Correlation Between FAT Brands and Cannae Holdings
Can any of the company-specific risk be diversified away by investing in both FAT Brands and Cannae Holdings at the same time? Although using a correlation coefficient on its own may not help to predict future stock returns, this module helps to understand the diversifiable risk of combining FAT Brands and Cannae Holdings into the same portfolio, which is an essential part of the fundamental portfolio management process.
By analyzing existing cross correlation between FAT Brands and Cannae Holdings, you can compare the effects of market volatilities on FAT Brands and Cannae Holdings and check how they will diversify away market risk if combined in the same portfolio for a given time horizon. You can also utilize pair trading strategies of matching a long position in FAT Brands with a short position of Cannae Holdings. Check out your portfolio center. Please also check ongoing floating volatility patterns of FAT Brands and Cannae Holdings.
Diversification Opportunities for FAT Brands and Cannae Holdings
0.28 | Correlation Coefficient |
Modest diversification
The 3 months correlation between FAT and Cannae is 0.28. Overlapping area represents the amount of risk that can be diversified away by holding FAT Brands and Cannae Holdings in the same portfolio, assuming nothing else is changed. The correlation between historical prices or returns on Cannae Holdings and FAT Brands is a relative statistical measure of the degree to which these equity instruments tend to move together. The correlation coefficient measures the extent to which returns on FAT Brands are associated (or correlated) with Cannae Holdings. Values of the correlation coefficient range from -1 to +1, where. The correlation of zero (0) is possible when the price movement of Cannae Holdings has no effect on the direction of FAT Brands i.e., FAT Brands and Cannae Holdings go up and down completely randomly.
Pair Corralation between FAT Brands and Cannae Holdings
Assuming the 90 days horizon FAT Brands is expected to generate 1.08 times more return on investment than Cannae Holdings. However, FAT Brands is 1.08 times more volatile than Cannae Holdings. It trades about 0.17 of its potential returns per unit of risk. Cannae Holdings is currently generating about -0.05 per unit of risk. If you would invest 907.00 in FAT Brands on September 21, 2024 and sell it today you would earn a total of 43.00 from holding FAT Brands or generate 4.74% return on investment over 90 days.

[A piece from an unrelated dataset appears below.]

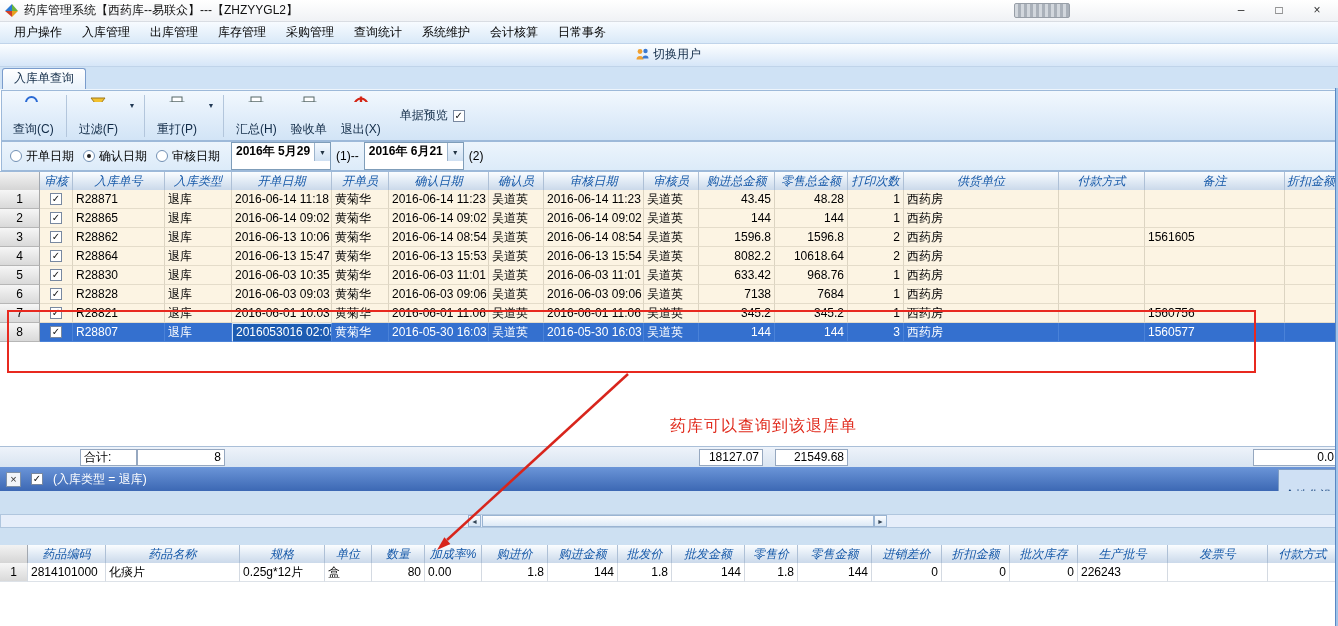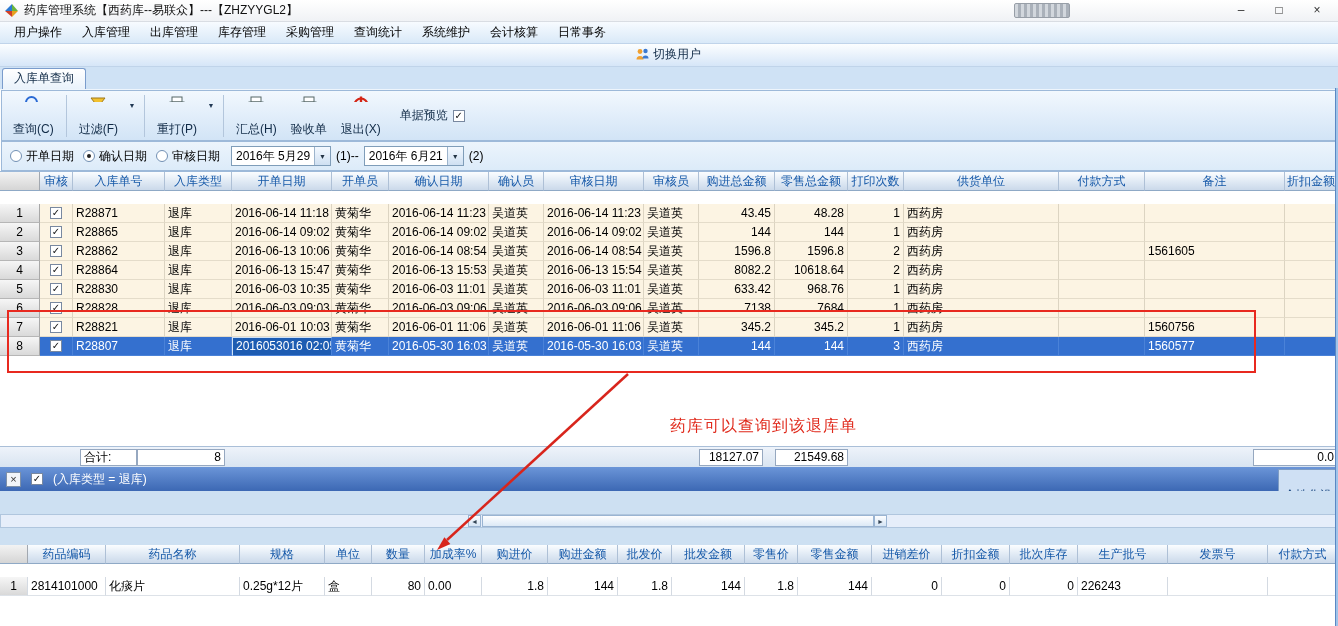"2016年 5月29" .combo { align-items: flex-end -> flex-start; font-weight: none -> bold; height: 20px -> 28px }
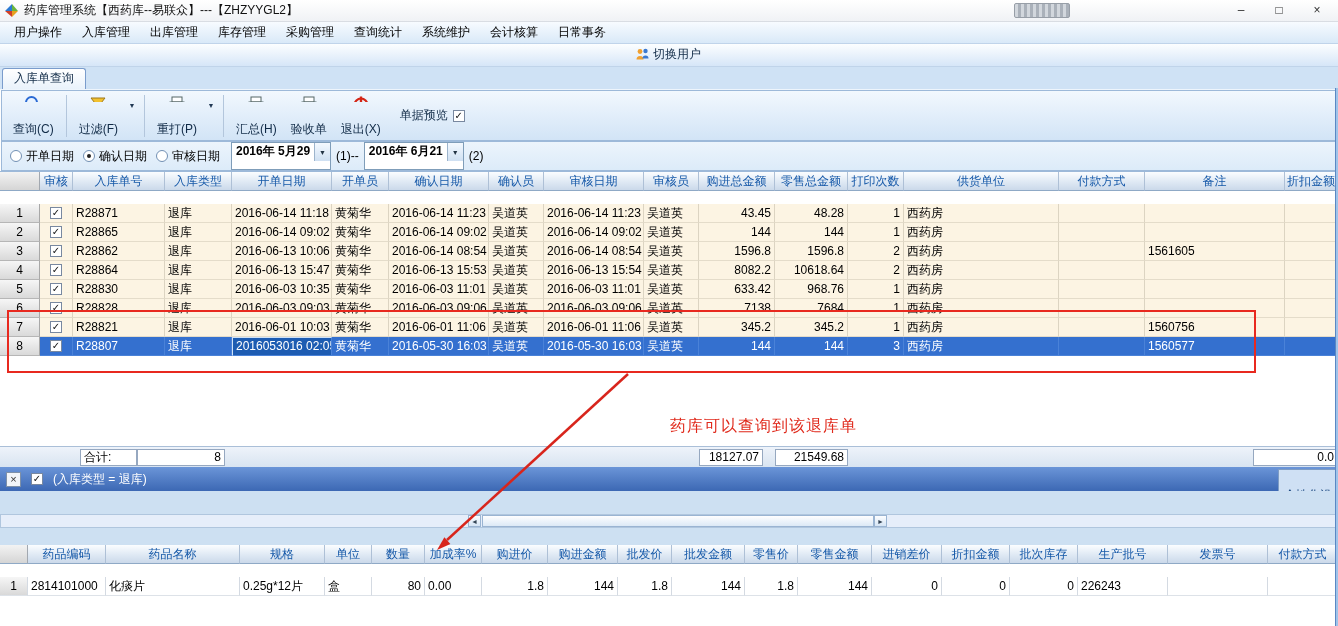"审核" .ghead { font-style: none -> italic; height: 32px -> 18px }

Time Period | 3 Months [change] |
Direction | Moves Together |
Strength | Very Weak |
Accuracy | 95.45% |
Values | Daily Returns |
FAT Brands vs. Cannae Holdings
Performance |
Timeline |
FAT Brands |
Cannae Holdings |
FAT Brands and Cannae Holdings Volatility Contrast
Predicted Return Density |
Returns |
Pair Trading with FAT Brands and Cannae Holdings
The main advantage of trading using opposite FAT Brands and Cannae Holdings positions is that it hedges away some unsystematic risk. Because of two separate transactions, even if FAT Brands position performs unexpectedly, Cannae Holdings can make up some of the losses. Pair trading also minimizes risk from directional movements in the market. For example, if an entire industry or sector drops because of unexpected headlines, the short position in Cannae Holdings will offset losses from the drop in Cannae Holdings' long position.The idea behind FAT Brands and Cannae Holdings pairs trading is to make the combined position market-neutral, meaning the overall market's direction will not affect its win or loss (or potential downside or upside). This can be achieved by designing a pairs trade with two highly correlated stocks or equities that operate in a similar space or sector, making it possible to obtain profits through simple and relatively low-risk investment.Cannae Holdings vs. Brightsphere Investment Group | Cannae Holdings vs. Adtalem Global Education | Cannae Holdings vs. Hamilton Lane | Cannae Holdings vs. ConnectOne Bancorp |
Check out your portfolio center.Note that this page's information should be used as a complementary analysis to find the right mix of equity instruments to add to your existing portfolios or create a brand new portfolio. You can also try the Correlation Analysis module to reduce portfolio risk simply by holding instruments which are not perfectly correlated.